• [MATERIALS PROVIDED]:
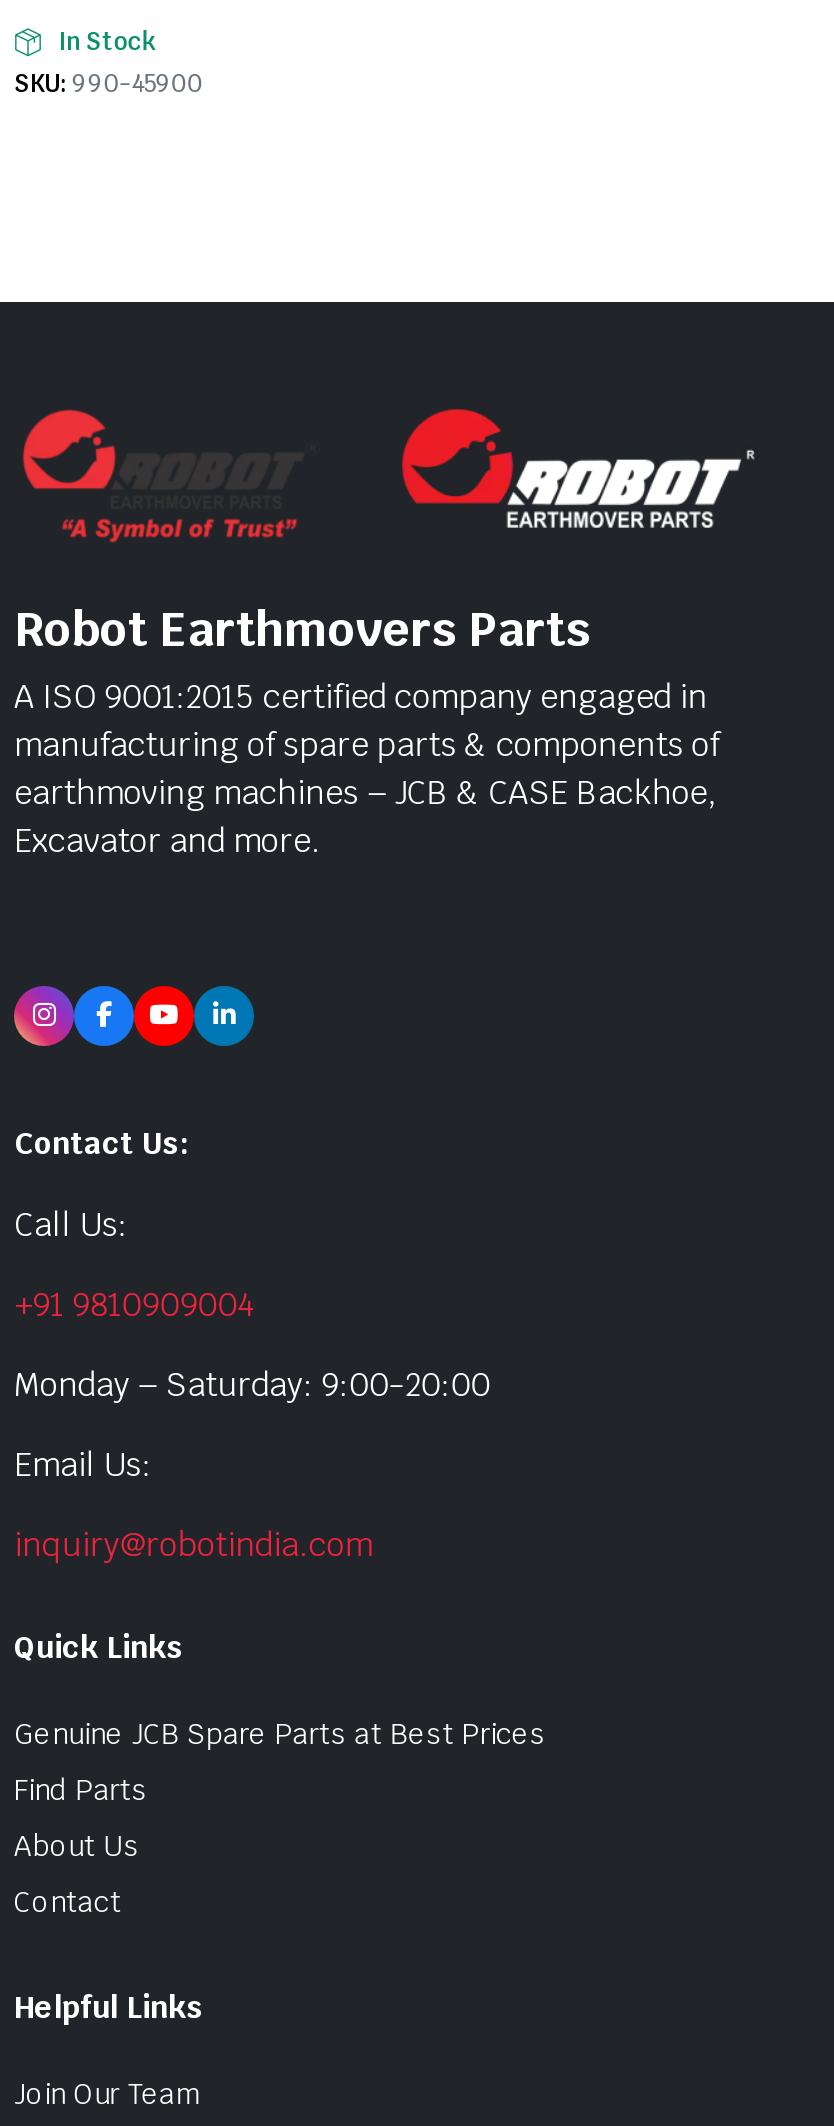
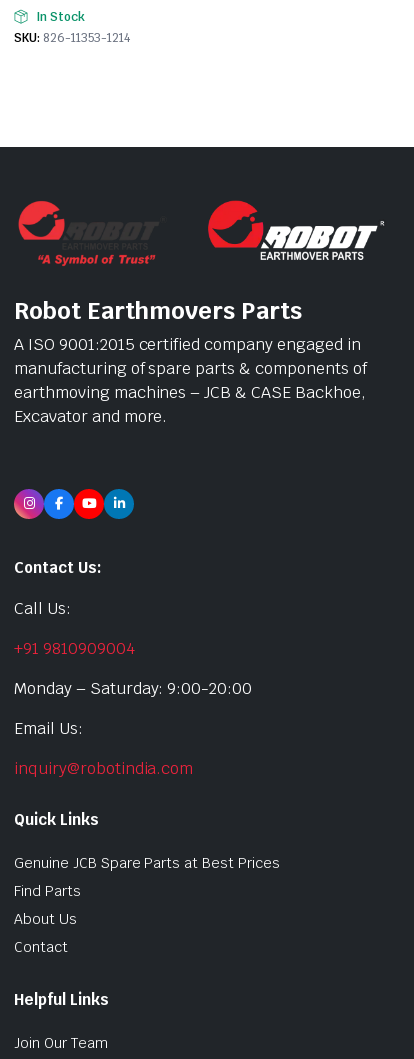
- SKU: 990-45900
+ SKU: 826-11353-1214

--

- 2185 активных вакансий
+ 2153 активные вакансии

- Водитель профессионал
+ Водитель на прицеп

...

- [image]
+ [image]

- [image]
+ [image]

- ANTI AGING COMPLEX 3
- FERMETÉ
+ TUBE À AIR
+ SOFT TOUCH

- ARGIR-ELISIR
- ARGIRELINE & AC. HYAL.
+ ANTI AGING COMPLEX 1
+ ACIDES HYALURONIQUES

• [DIRECTIONS FOR THIS TASK]: Find the lines that mention "ANTI" in the entries and show them.

• [EXERCISE ANSWER]:
- ANTI AGING COMPLEX 3
+ ANTI AGING COMPLEX 1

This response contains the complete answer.